Avant de conclure cet échange, nous décidons de revenir en France et de discuter de la manière dont nos institutions sportives s’emparent de la question palestinienne. Sont-elles à la hauteur des enjeux ? Que devrait-on faire ?
Catherine Carré prend la parole en première et ne dit qu’une seule phrase, aussi limpide que cinglante : « Exclure Israël des compétitions internationales » suivi des applaudissements du public. Bruno Cremonesi poursuit et exprime son incompréhension. « Je ne comprends pas qu’en France, nous ne soyons pas capables de faire comme les Espagnols », dit-il en référence au Tour d'Espagne et aux manifestations qui ont empêché l’équipe israélienne de poursuivre les étapes de la Vuelta. « Le sport n’est pas à la hauteur de ses responsabilités politiques », conclut-il. « Ce n'est plus possible d'accepter qu'un pays continue à participer à des compétitions européennes, alors qu’il mène en parallèle un génocide. » De manière générale, tous les participants déplorent l'absence de mesure équivalente à celle prises contre la Russie. « Soit on accepte que tout le monde participe et on ferme les yeux sur ces questions-là, soit on est sérieux et on entame de réels processus d'exclusion à l'égard des pays qui commettent des violations des droits de l'homme. Mais arrêtons de faire croire qu’on peut tous jouer ensemble, alors que des enfants, des femmes et des hommes sont tous les jours massacré·es par des bombes. »

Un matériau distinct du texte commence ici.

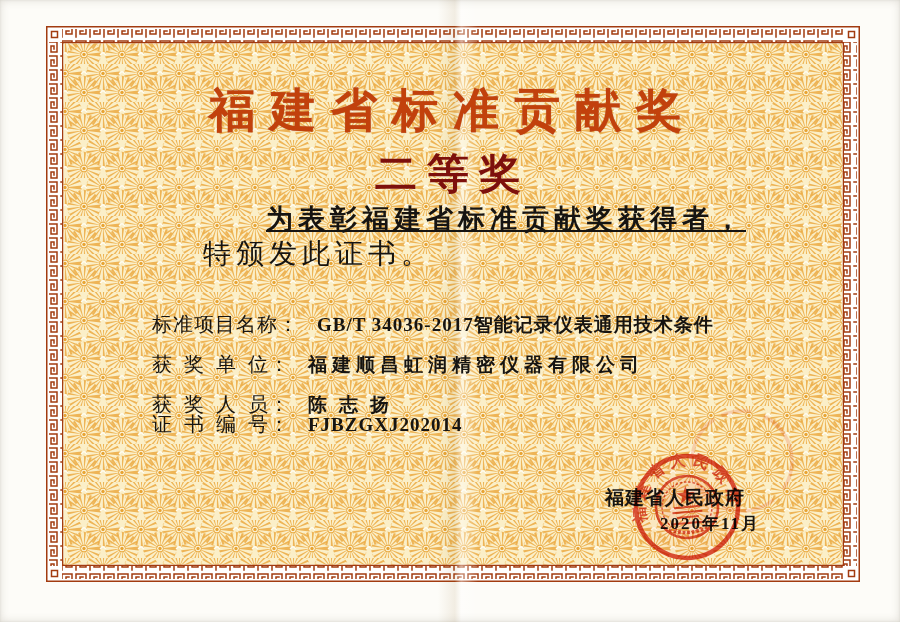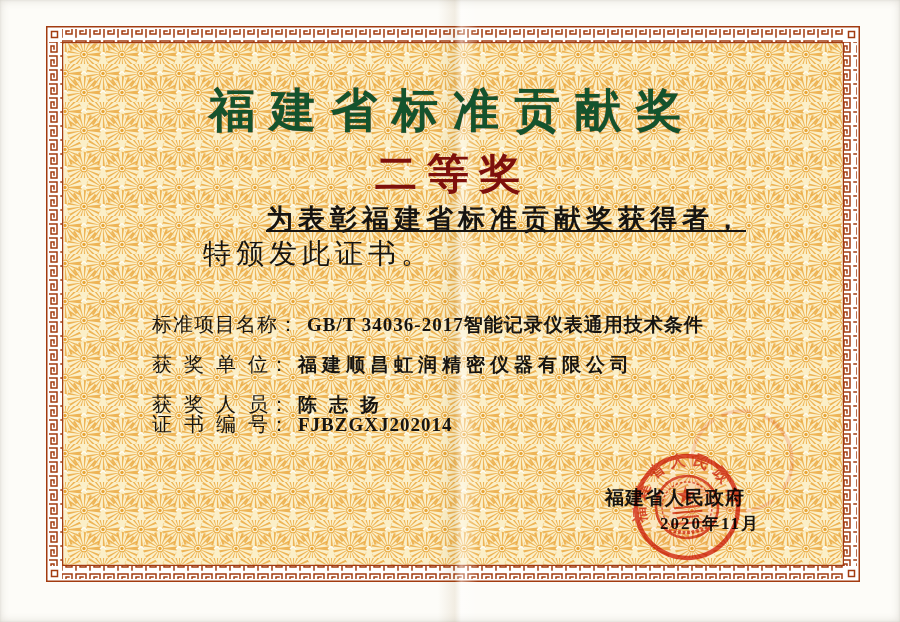--- a/index.html
+++ b/index.html
@@ -22,7 +22,7 @@
   .txt{position:absolute;z-index:3;color:#161412;white-space:nowrap;}
   .title{
     left:46px;top:80px;width:814px;text-align:center;
-    font-size:46px;font-weight:900;color:#14532d;letter-spacing:15px;
+    font-size:46px;font-weight:900;color:#c2410c;letter-spacing:15px;
     text-shadow:0 0 1px rgba(125,16,12,.6);
   }
   .prize{

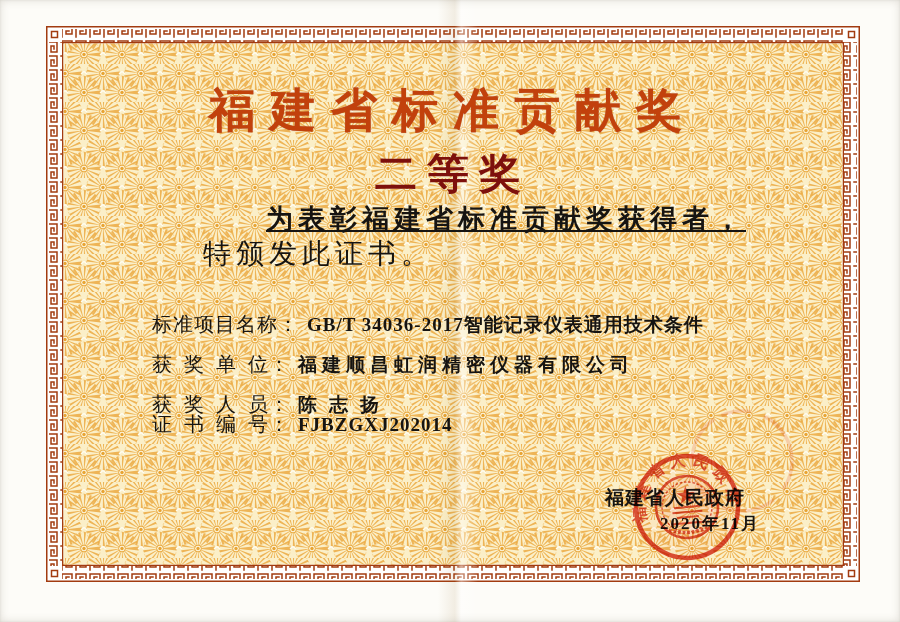--- a/index.html
+++ b/index.html
@@ -34,7 +34,7 @@
   .field{left:152px;font-size:17px;font-weight:500;letter-spacing:1px;}
   .f1{top:311px;} .f2{top:351px;} .f3{top:391px;} .f4{top:411px;}
   .field .lab{font-size:20px;word-spacing:5px;}
-  .field .val{font-size:19px;font-weight:700;margin-left:8px;}
+  .field .val{font-size:19px;font-weight:700;margin-left:18px;}
   .ls1{letter-spacing:1px;} .ls5{letter-spacing:5px;} .ls12{letter-spacing:12px;}
   .issuer{left:590px;top:485px;width:170px;text-align:center;font-size:19px;font-weight:700;letter-spacing:1px;}
   .idate{left:590px;top:512px;width:170px;text-align:right;font-size:17px;font-weight:700;letter-spacing:2px;}

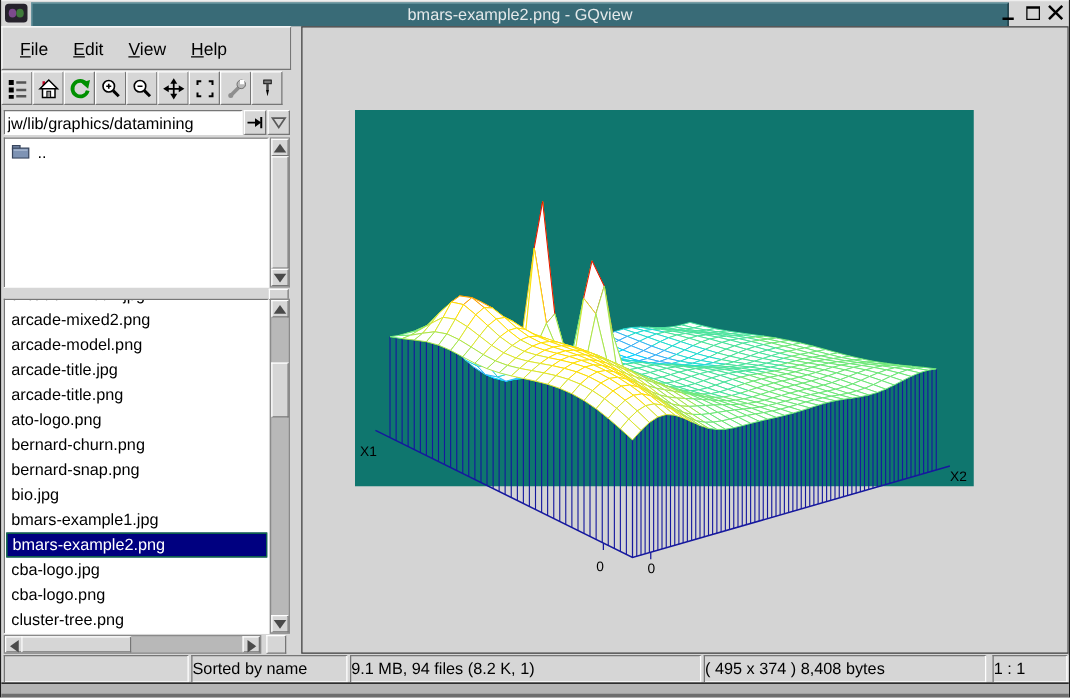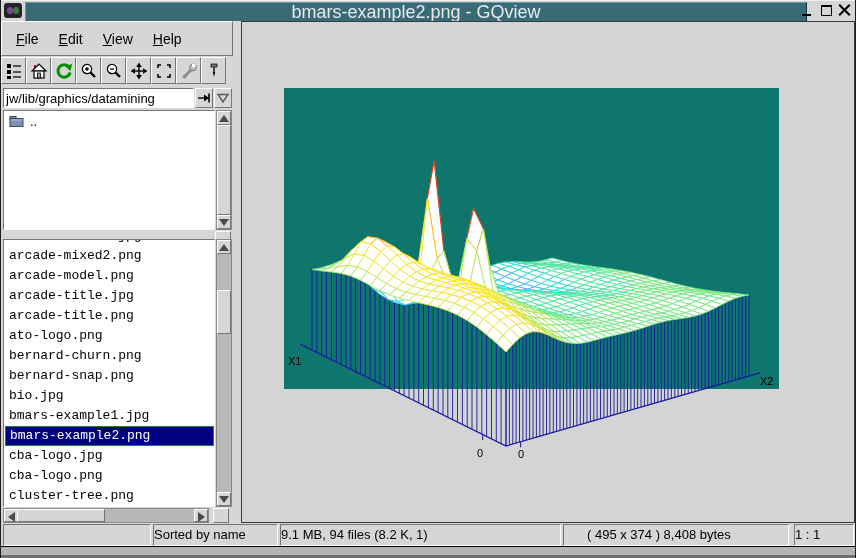--- a/index.html
+++ b/index.html
@@ -13,7 +13,7 @@
   .win-icon .dotR{position:absolute;left:9px;top:4px;width:6px;height:7px;border-radius:50%;background:#3f7a3a;}
   .title-inset{position:absolute;left:24px;top:1px;width:780px;height:18px;background:#396b77;
     border-top:1px solid #6b99a3;border-left:1px solid #6b99a3;border-bottom:1px solid #16333b;border-right:1px solid #16333b;
-    color:#e4e9ea;font-size:18px;text-align:center;line-height:18px;}
+    color:#e4e9ea;font-size:13px;text-align:center;line-height:18px;}
   .win-btns{position:absolute;right:2px;top:2px;display:flex;gap:4px;}
   .win-btn{width:15px;height:15px;position:relative;cursor:default;}
   .glyph-min{position:absolute;left:2px;bottom:2px;width:9px;height:0;border-bottom:2px solid #000;}

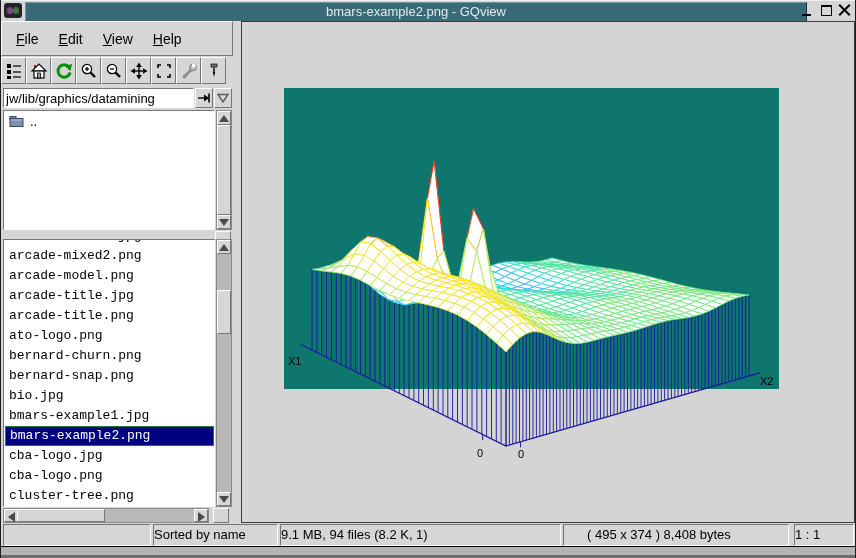--- a/index.html
+++ b/index.html
@@ -228,7 +228,7 @@
 
     <div class="file-area">
       <div class="list-box">
-        <div class="list-inner" style="top:-14px;font-family:Liberation Mono, monospace;">
+        <div class="list-inner" style="top:-14px;">
 
         <div class="frow"><span>arcade-mixed2.jpg</span></div>
             <div class="frow"><span>arcade-mixed2.png</span></div>

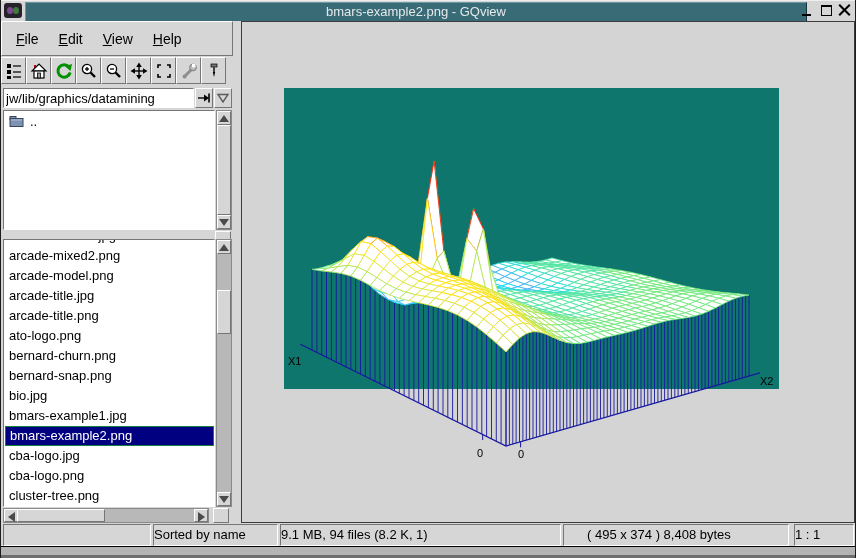--- a/index.html
+++ b/index.html
@@ -1126,7 +1126,7 @@
     <div class="sbox" style="left:2px;width:148px;"></div>
     <div class="sbox" style="left:152px;width:125px;">Sorted by name</div>
     <div class="sbox" style="left:279px;width:281px;">9.1 MB, 94 files (8.2 K, 1)</div>
-    <div class="sbox" style="left:562px;width:226px;padding-left:23px;">( 495 x 374 ) 8,408 bytes</div>
+    <div class="sbox" style="left:562px;width:226px;">( 495 x 374 ) 8,408 bytes</div>
     <div class="sbox" style="left:793px;width:60px;">1 : 1</div>
   </div>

Pour conclure cet échange, nous laissons le mot de la fin à Hani Suliman et Afraa Muhammed, qui nous font part de leurs espoirs et de leurs envies.
Pour Hani, la première chose qui lui vient à l'esprit est d'inviter le public à parler de la Palestine. Il aimerait que l'on partage l'histoire des sportif·ves palestinien·nes et ce qu’iels endurent. « Parlez-en autour de vous, au travail, dans les transports en commun, partout. Parlez de ce beau film qu’est Résistance Climbing, qui montre que des Arabes peuvent faire de l’escalade et des choses extraordinaires. » Il faut changer les représentations et faire connaître la Palestine pour ce qu’elle est vraiment. Il faut humaniser ses habitant·es. Voilà ce sur quoi Hani concentre son combat. Quant à Afraa, elle commence sa prise de parole par un chiffre : 200 000. C'est l'estimation la plus proche du nombre de Palestinien·nes résidant en France qu'elle ait pu trouver. « Vous savez, qu’il est presque plus probable d'être frappé par la foudre que de parler à un Palestinien », nous dit-elle ensuite sur le ton de l’humour. Et c'est important, car, comme Hani, elle estime qu'il est essentiel d'aller à la rencontre des Palestinien·nes pour faire connaître leur histoire. « Moi, j’ai le privilège de venir ici et de parler français, mais quand notre premier objectif est la survie, on n’a pas le temps pour ce type de discussion ».
Elle conclut en évoquant ses rêves sportifs, car oui, elle en a aussi. Elle souhaite que le sport soit réellement politique et qu'il cesse de tergiverser sur ces sujets. Et bien sûr, qu'elle puisse un jour représenter son pays, qui vient de se doter d'une fédération d'escalade palestinienne. On lui souhaite de tout cœur.